最後に、Mさんは、老齢厚生年金について説明した。MさんのAさんに対する説明として、次のうち最も不適切なものはどれか。
  1. 「Aさんが受給する特別支給の老齢厚生年金は、総報酬月額相当額と基本月額との合計額が28万円(2018年度の支給停止調整開始額)を超えると、年金額の一部または全部が支給停止となります」
  2. 「Aさんが65歳に達すると、特別支給の老齢厚生年金の受給権は消滅し、新たに老齢基礎年金および老齢厚生年金の受給権が発生します。Aさんが65歳から受給する老齢厚生年金は、65歳到達時における厚生年金保険の被保険者記録を基に計算されます」
  3. 「妻Bさんは厚生年金保険の被保険者期間が10年以上ありますので、Aさんが65歳から受給する老齢厚生年金の額には、配偶者の加給年金額の加算はありません」

正解 3

分野

科目:A.ライフプランニングと資金計画
細目:5.公的年金

解説

  1. 適切。在職しながら老齢厚生年金を受給する場合、総報酬月額と基本月額の合計が一定額を超えると、在職老齢年金の仕組みにより老齢厚生年金の一部または全部が支給停止されます。

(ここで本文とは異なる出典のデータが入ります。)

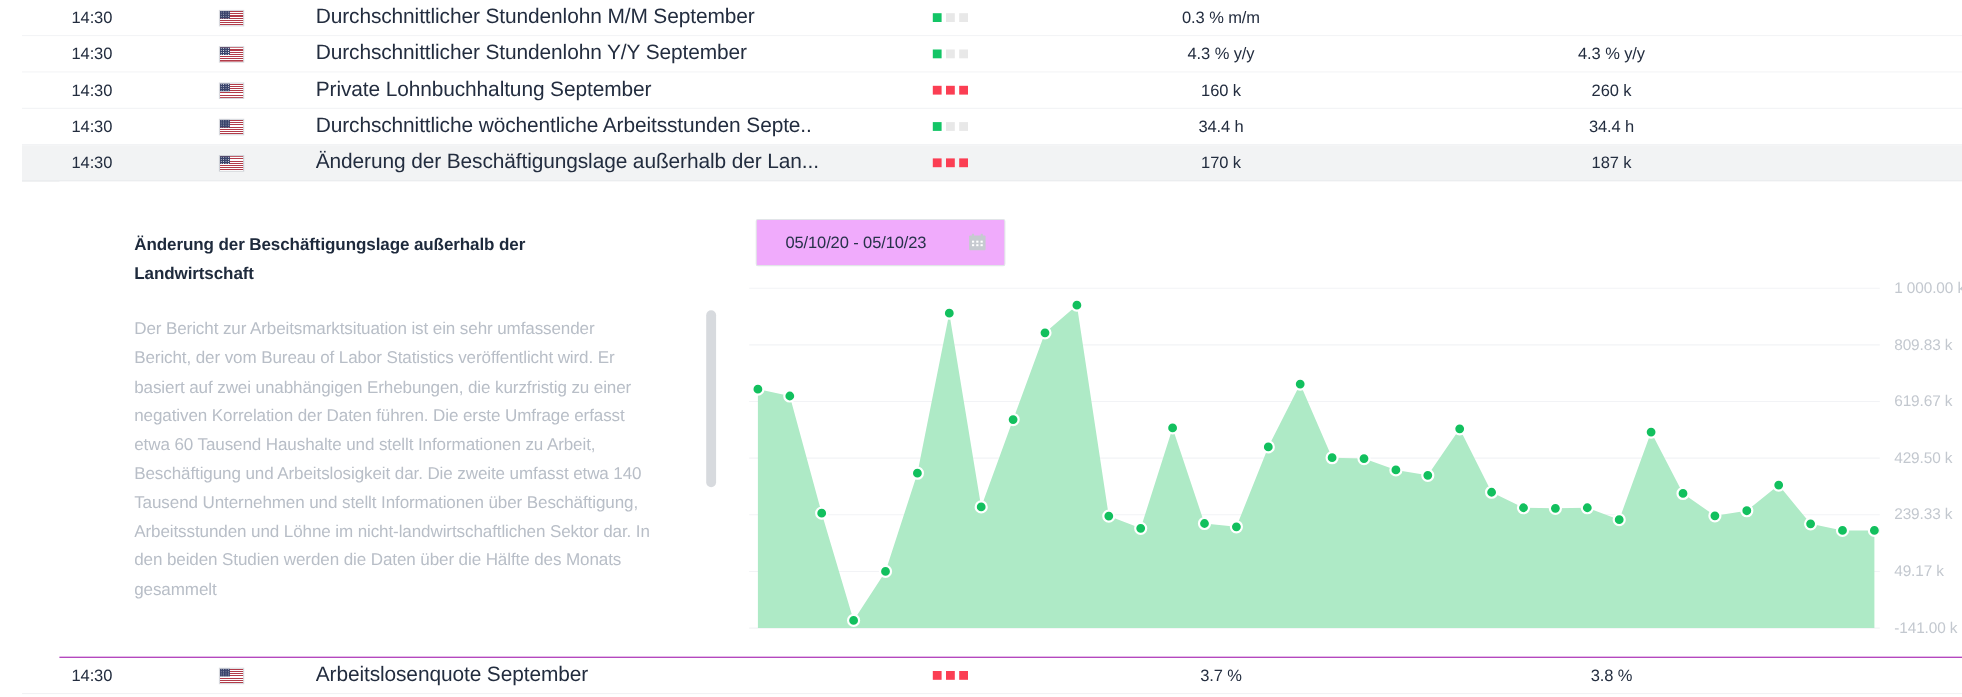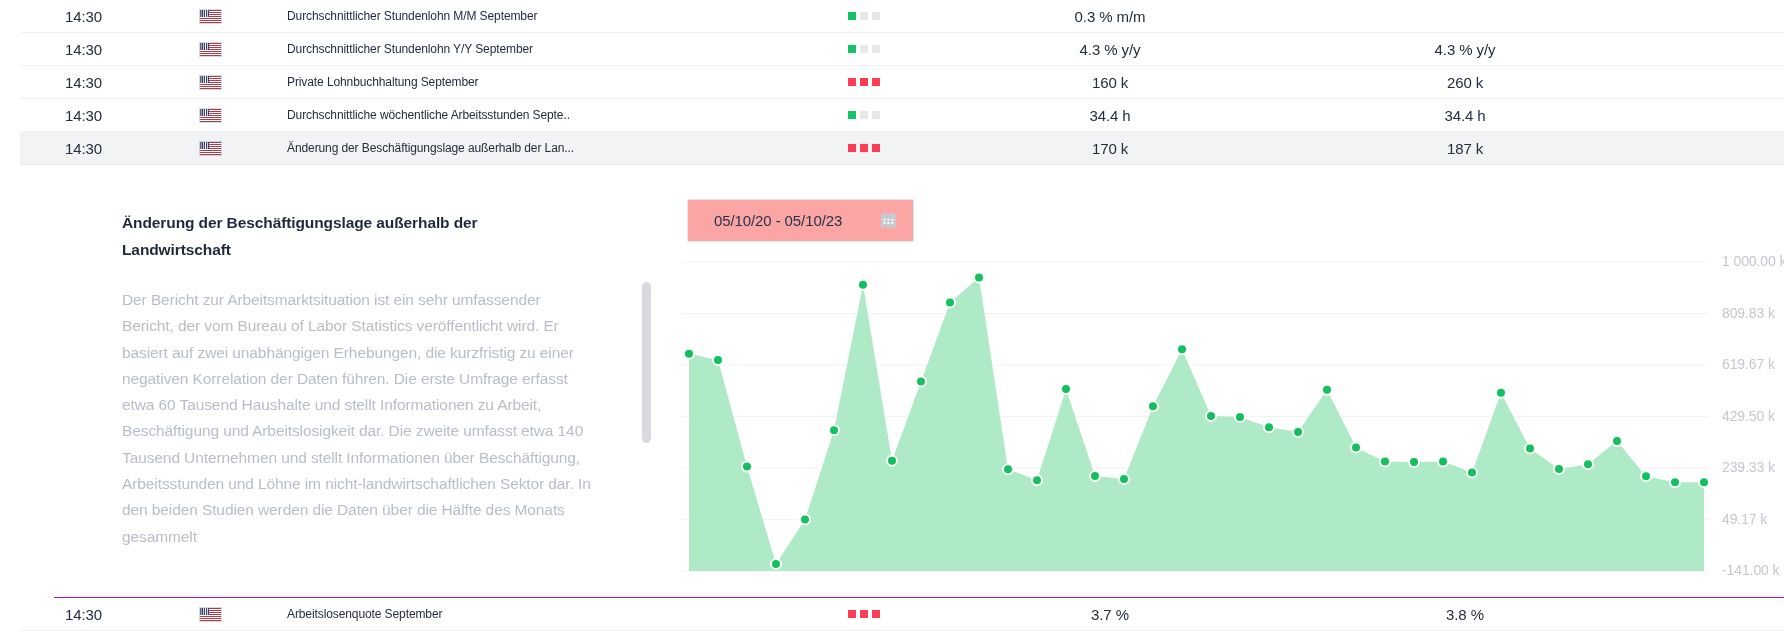"Durchschnittlicher Stundenlohn M/M" .c-name { font-size: 12px -> 19px }
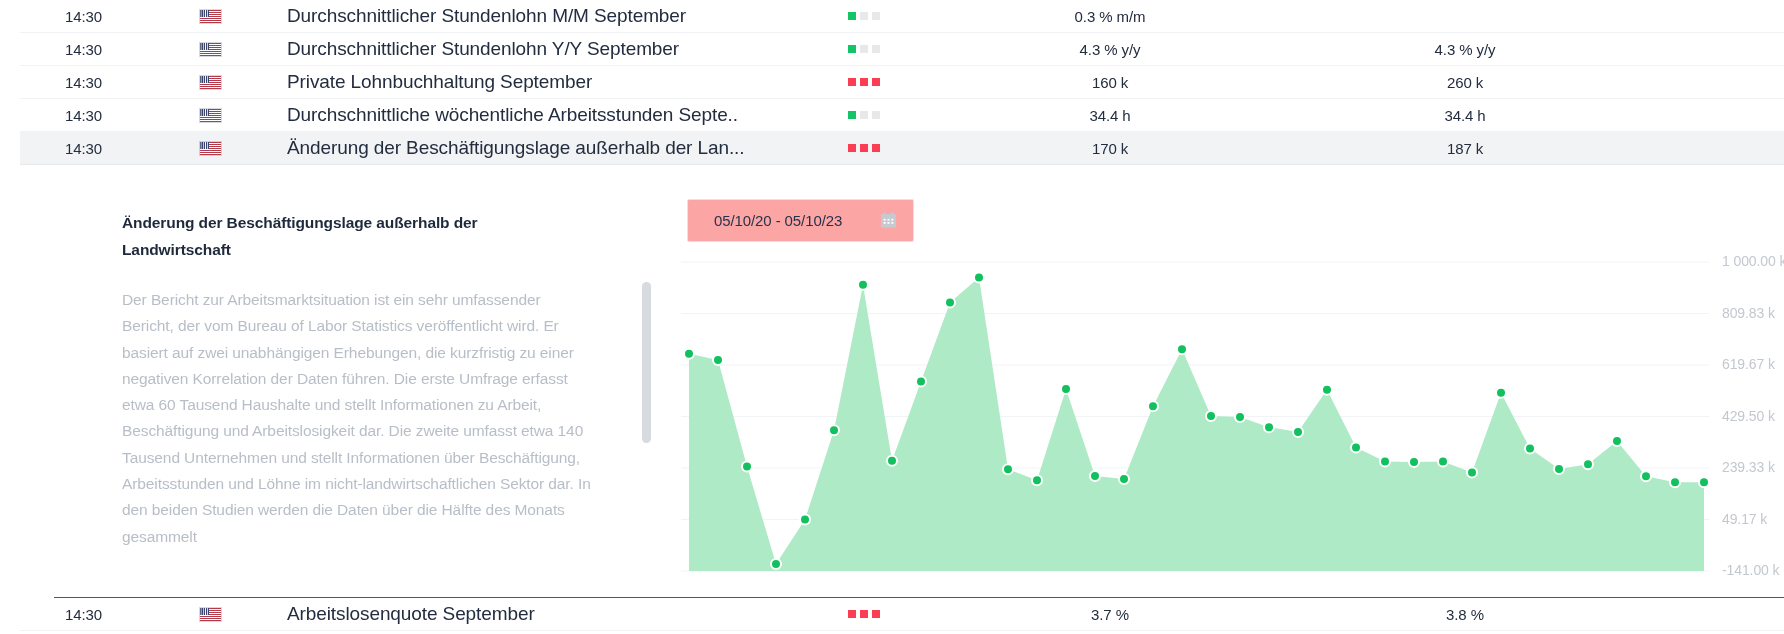"05/10/20 - 05/10/23" .datebox { background: #fca5a5 -> #f0abfc }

60歳から64歳までの間は、支給停止調整開始額である28万円を越えると年金の一部または全部が支給停止となります。
  2. 適切。65歳に達すると、特別支給の老齢厚生年金の支給は停止され、代わりに老齢基礎年金と老齢厚生年金の受給権が発生します。65歳から受給する老齢厚生年金額は65歳までの記録を基に計算されます。
  3. [不適切]。配偶者の被保険者期間により加入年金額が停止されるのは、被保険者期間が20年以上である配偶者が老齢厚生年金や退職共済年金、障害年金を受給中のときです。
したがって不適切な記述は[3]です。